Durante el verano comienza a suceder algo aun más inquietante. Ya no son ruidos indefinidos, ni siquiera voces. Ahora los empleados vislumbran ocasionalmente una sombra tenebrosa con aspecto claramente humano, que en ocasiones adopta la forma de una estela blanquecina. Su lugar preferido suele ser la escalera de servicio, y pronto empieza a ser vista subiendo y bajando los escalones... con los consiguientes sobresaltos para el personal.
«Es muy inquietante ver a esa sombra moverse, y notar la risa nerviosa de tu compañera cuando mira tu cara y sabe que has visto algo, y que por más vueltas que le das, no acabas de saber qué puede ser. Una tarde yo creí ver a alguien que se dirigía hacia los servicios. Le pregunté a Toñi dónde iba, pero de pronto me sobresaltó escuchar su voz a mi espalda. Y si Toñi estaba detrás de mí, entonces ¿quién había entrado en el aseo? Nos acercamos y llamamos a la puerta. Quien quiera que fuera debía seguir allí, porque no habíamos visto salir a ninguna persona. Llamamos y, como no obtuvimos respuesta, abrimos la puerta. Estaba vacío, no había nadie. Nadie. Estoy segura de que aquí, entre nosotros, hay algo que no es de este mundo».

Otras muchas veces Toñi ha visto a esta inquietante manifestación, ya sea en forma de sombra oscura, blanquecina, o incluso acompañada de un extraño resplandor semejante a una llama azul. Y no sólo ella, puesto que el resto de los trabajadores del restaurante también han sido testigos de los «paseos» con que a veces les obsequia la extraña entidad.

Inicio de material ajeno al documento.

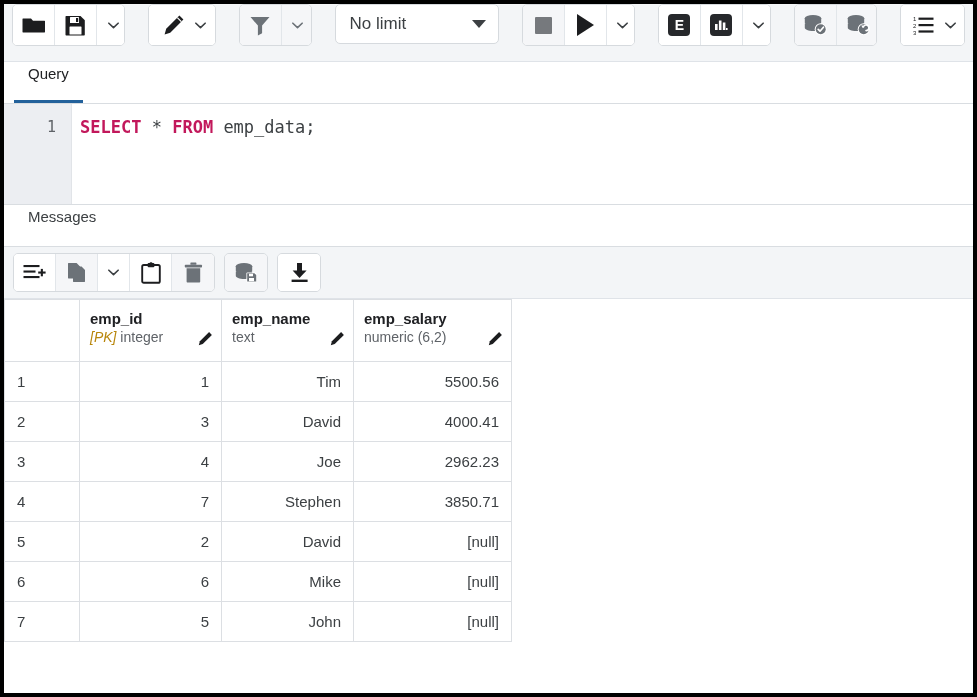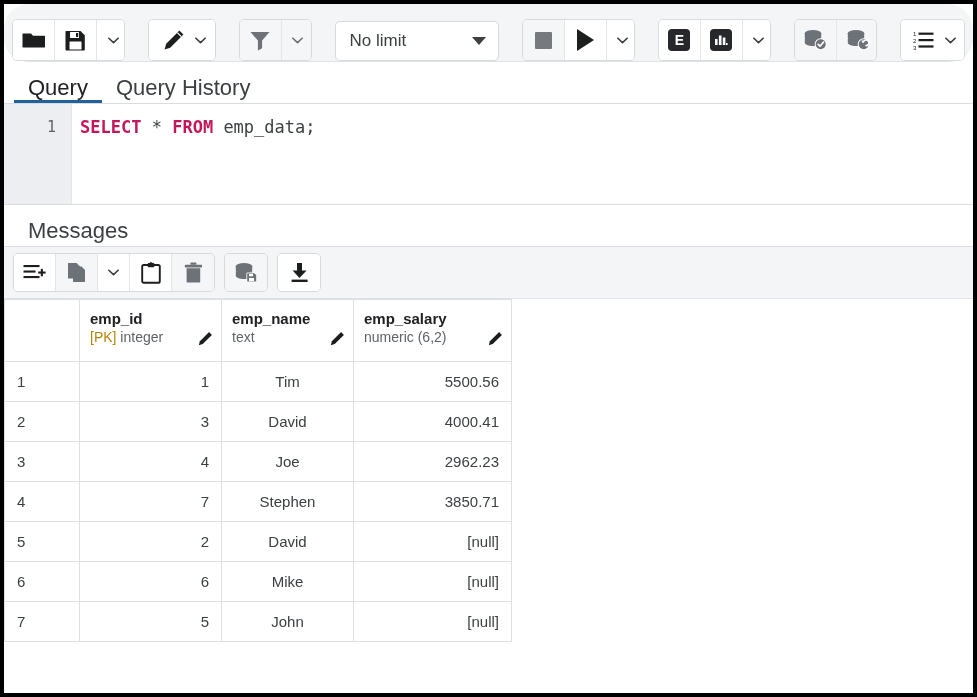"No limit" .toolbar { align-items: flex-end -> flex-start; border-radius: 25px -> none }
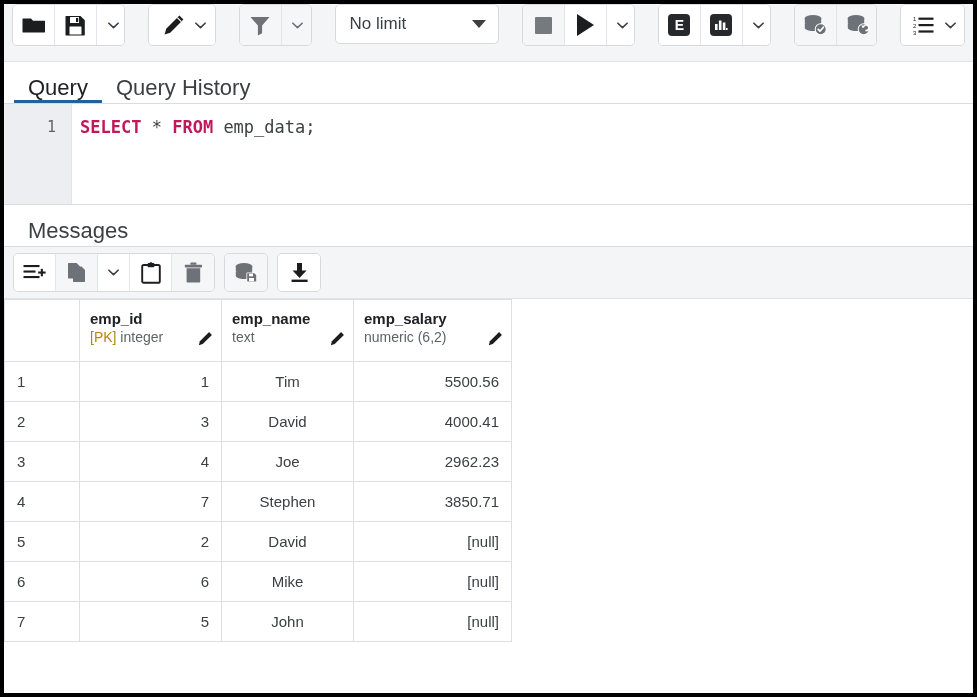"Query" .tab { font-size: 22px -> 15px; padding: 0 14px 1px 14px -> 0 14px 19px 14px }
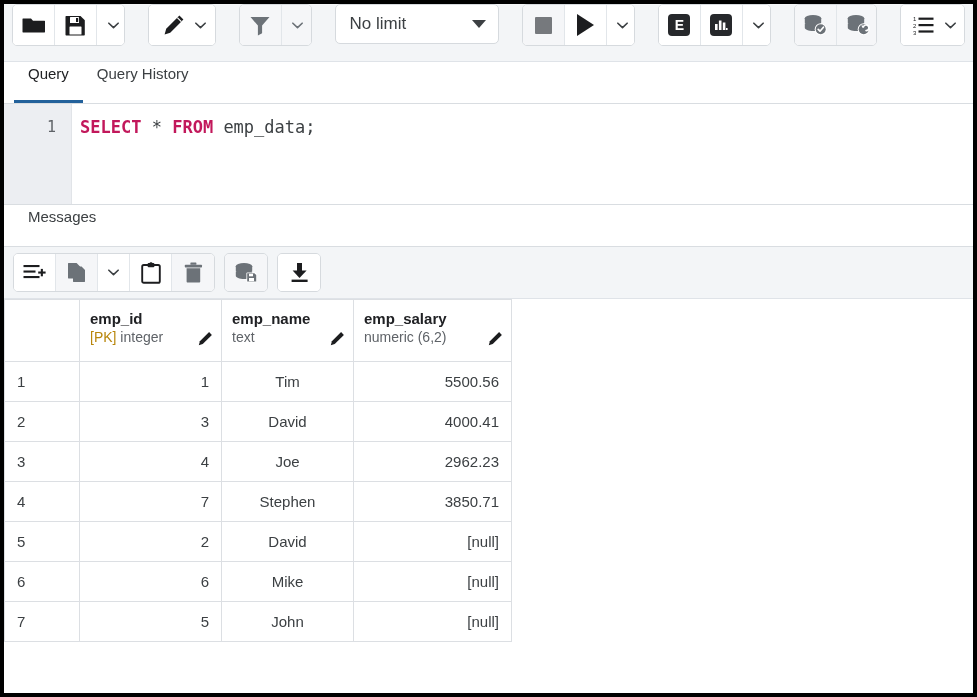"Query History" div.tab { html: <div> <span>Query History</span> </div> -> none }
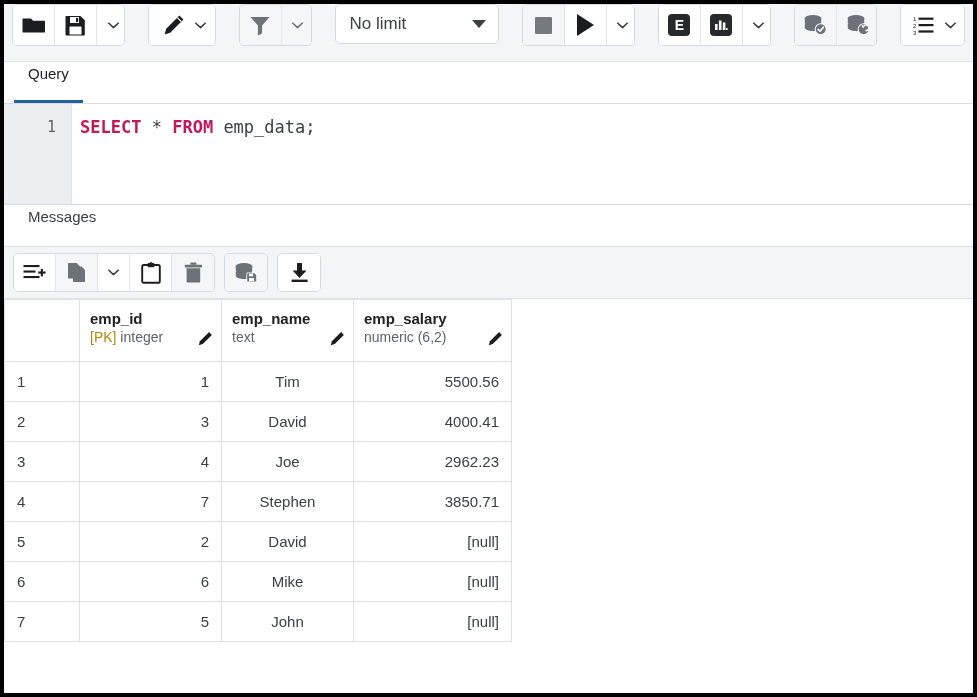"[PK]" .col-pk { font-style: none -> italic }
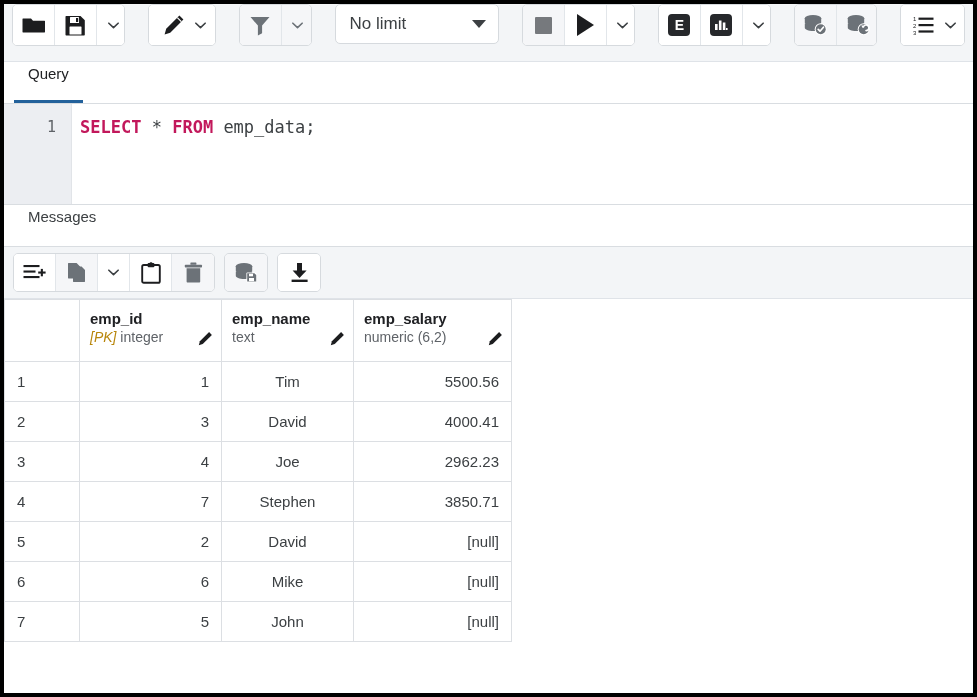"Tim" td.txt { text-align: center -> right }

Los empleados anteriores de «Viandas» pudieron observar fenómenos aún mas inquietantes, como sucedió en cierta ocasión en la que el cuadro eléctrico general estalló en llamas sin previo aviso.

La investigación

En el mes de septiembre, un equipo de investigadores compuesto por Jesús Conejero, Guillermo León, José Manuel García y los ingenieros Manuel y José González, comienza a recabar datos. Los fenómenos observados en el estudio del año anterior siguen ahí con la misma fuerza. Aunque esta vez nadie puede ver la misteriosa silueta, sí se pudo corroborar, a través de los testimonios aportados por los empleados, que sus experiencias han sido exactamente iguales a las que sufrieron los miembros de la anterior plantilla. No obstante, se graban algunas pequeñas esferas luminosas de origen desconocido, y se registran ciertas psicofonías que aún se hallan bajo estudio.

El por ahora último capítulo de esta historia sucedía el pasado mes de noviembre, cuando las empleadas del restaurante, sin dar crédito a sus oídos, escuchan las armoniosas notas del piano ubicado en la segunda planta del local. Pero cuando suben a ver quién es el desconocido pianista, no encuentran a nadie...
¿Quién o qué se oculta entre las sombras del restaurante «Viandas»?